Die Umgebung war wirklich herrlich. Linda hörte die Vögel in den Ästen ihr Liedchen trällern. Sie spürte einen sanften Luftzug auf ihrem Gesicht und genoss das friedliche Rascheln der Blätter. Zudem hatte sie eine tolle „Aussicht“. Das Gold in Pater Ignatius’ Aura war Balsam für ihre Seele.
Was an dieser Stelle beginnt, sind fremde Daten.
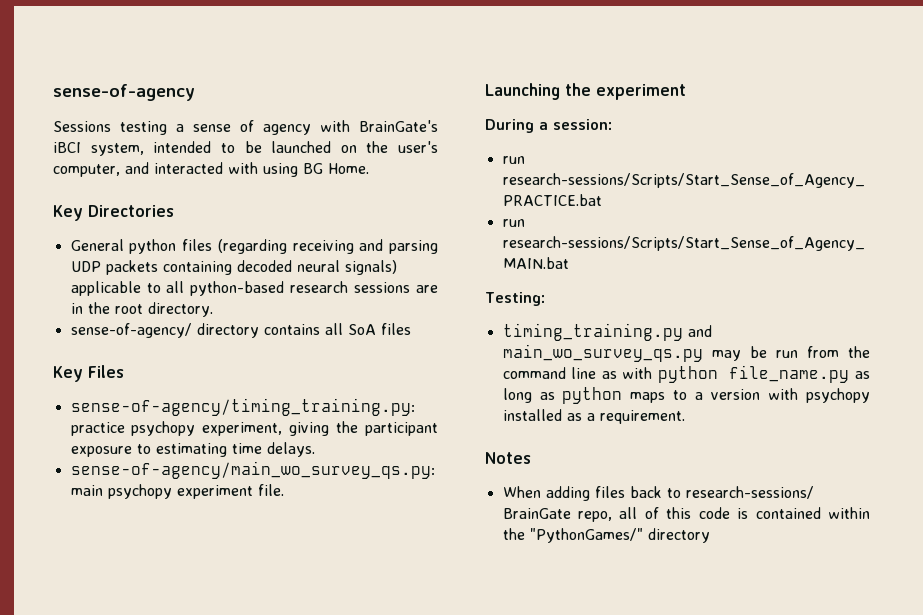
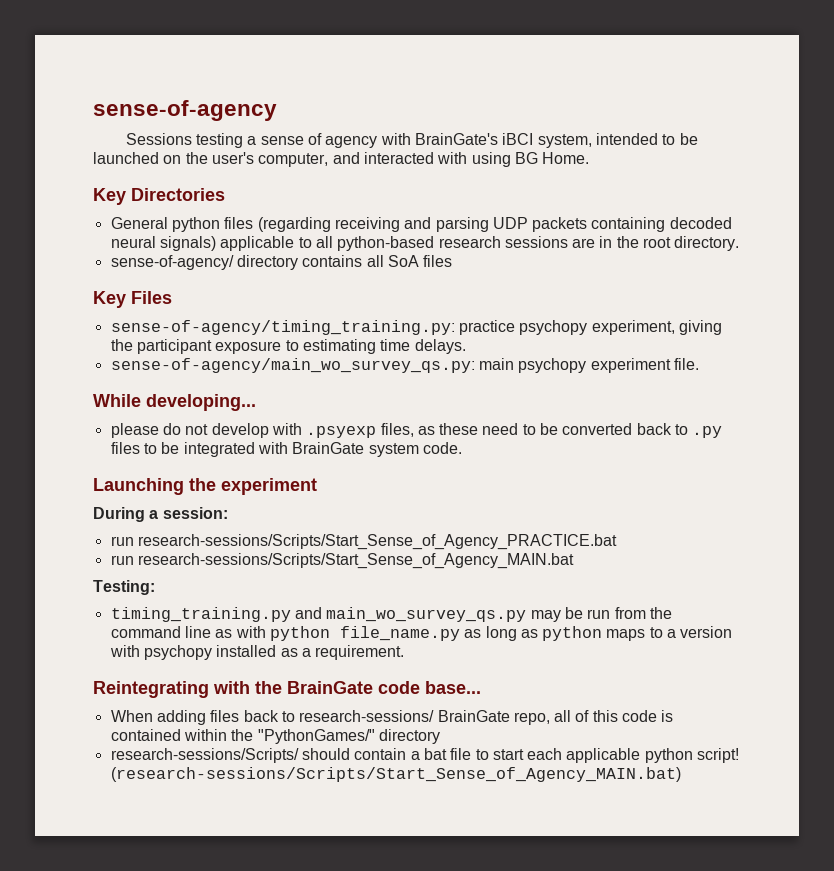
+ While developing...
+ please do not develop with .psyexp files, as these need to be converted back to .py files to be integrated with BrainGate system code.
- Notes
+ Reintegrating with the BrainGate code base...
+ research-sessions/Scripts/ should contain a bat file to start each applicable python script! (research-sessions/Scripts/Start_Sense_of_Agency_MAIN.bat)

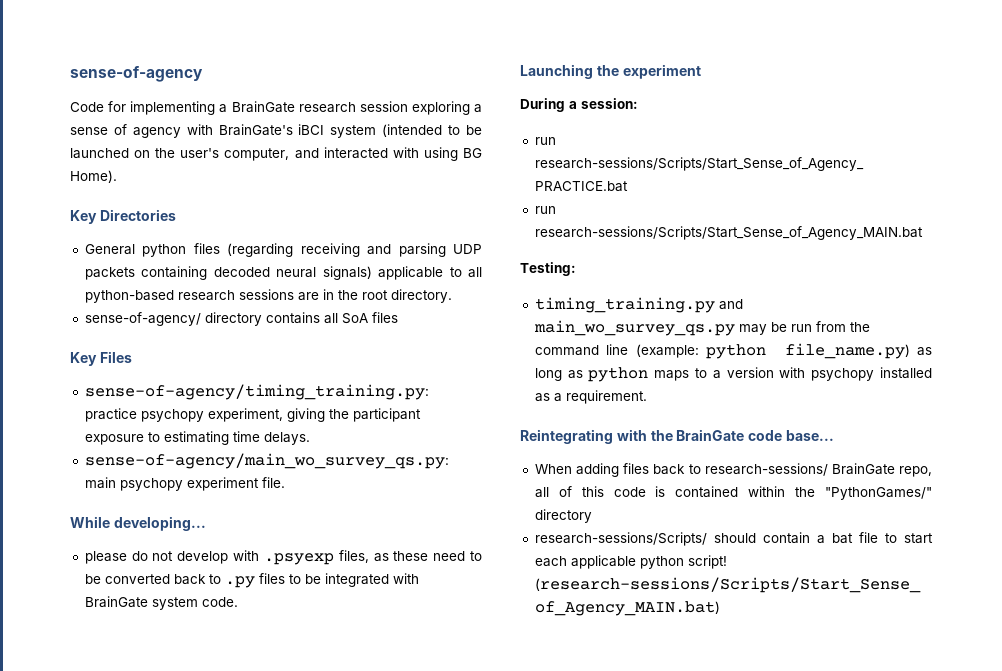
- Sessions testing a sense of agency with BrainGate's iBCI system, intended to be launched on the user's computer, and interacted with using BG Home.
+ Code for implementing a BrainGate research session exploring a sense of agency with BrainGate's iBCI system (intended to be launched on the user's computer, and interacted with using BG Home).
- timing_training.py and main_wo_survey_qs.py may be run from the command line as with python file_name.py as long as python maps to a version with psychopy installed as a requirement.
+ timing_training.py and main_wo_survey_qs.py may be run from the command line (example: python file_name.py) as long as python maps to a version with psychopy installed as a requirement.

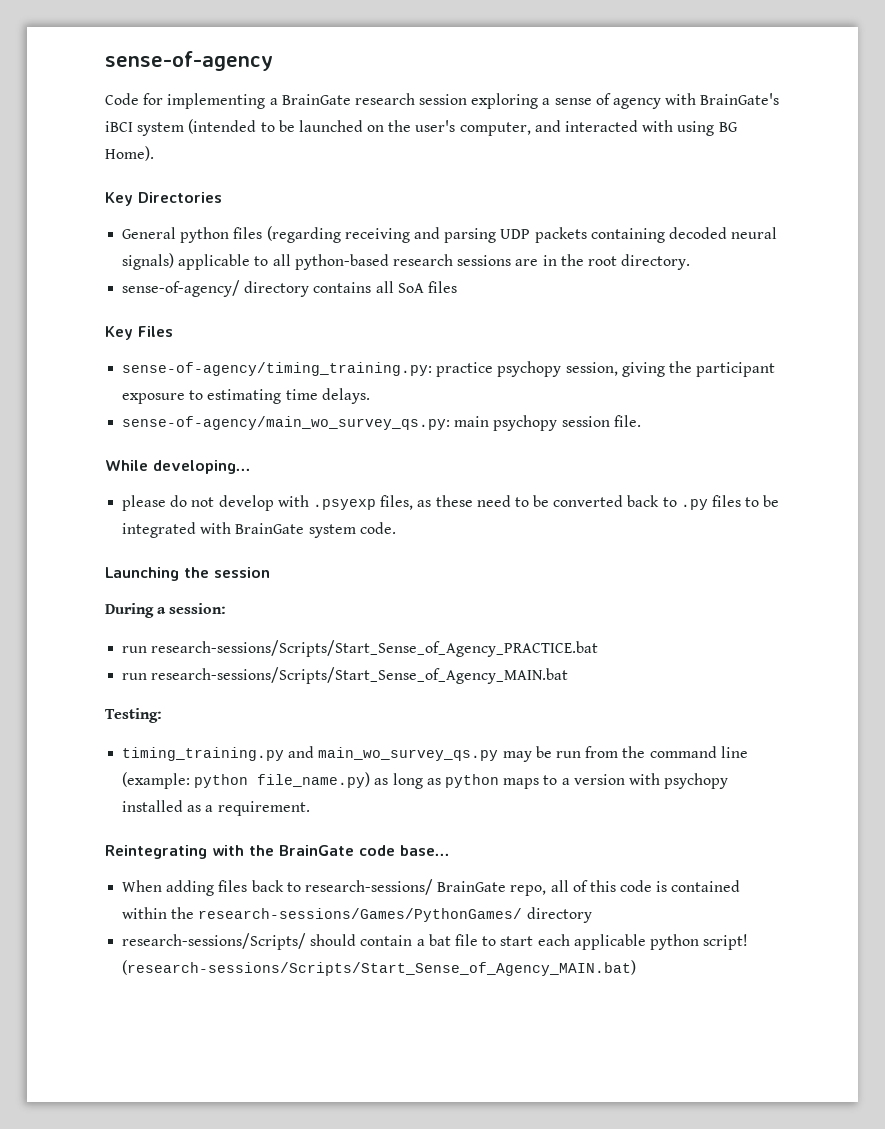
- sense-of-agency/timing_training.py: practice psychopy experiment, giving the participant exposure to estimating time delays.
+ sense-of-agency/timing_training.py: practice psychopy session, giving the participant exposure to estimating time delays.
- sense-of-agency/main_wo_survey_qs.py: main psychopy experiment file.
+ sense-of-agency/main_wo_survey_qs.py: main psychopy session file.
- Launching the experiment
+ Launching the session
- When adding files back to research-sessions/ BrainGate repo, all of this code is contained within the "PythonGames/" directory
+ When adding files back to research-sessions/ BrainGate repo, all of this code is contained within the research-sessions/Games/PythonGames/ directory

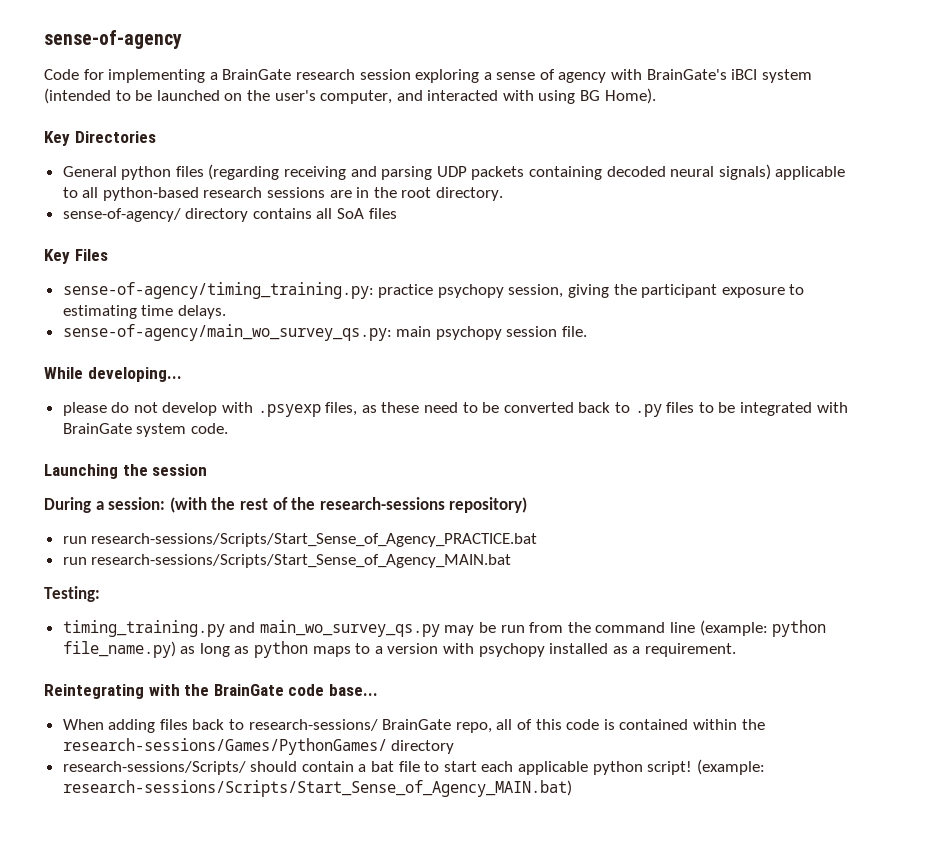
- During a session:
+ During a session: (with the rest of the research-sessions repository)
- (research-sessions/Scripts/Start_Sense_of_Agency_MAIN.bat)
+ (example: research-sessions/Scripts/Start_Sense_of_Agency_MAIN.bat)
Und er verfehlte auch bei den anderen Studierenden seine Wirkung nicht. Schon als sich der Kurs den Dozenten genähert hatte, begannen sich die Auren ihrer Kommilitonen zu wandeln. Das aggressive Rot, das in Prof. Lichtenfels’ Unterricht aufgetaucht war, zog sich zurück. An dessen Stelle trat ein friedliches Grün. Jene, die nahe bei Pater Ignatius saßen, bekamen sogar ein entspanntes und meditatives Blau. Dieser Mann löste etwas in seinen Mitmenschen aus. Ein Wunsch nach „mehr“, im spirituellen Sinne.
Faszinierend!
Lange hing Linda diesem Gedanken nach, bis ihr auffiel, dass sie den Pater schon wieder angestarrt hatte. Sie schien allerdings nicht die Einzige zu sein. Um sie herum mischte sich hier und da ein schwärmerisches Rosa um die Konturen mancher Studentinnen. Sie konnte ein breites Schmunzeln nicht unterdrücken und wandte sich wieder der Dozentin zu. Offenbar war das von ihr vorgeschlagene „Du“ als Ansprache für die Studenten akzeptiert worden.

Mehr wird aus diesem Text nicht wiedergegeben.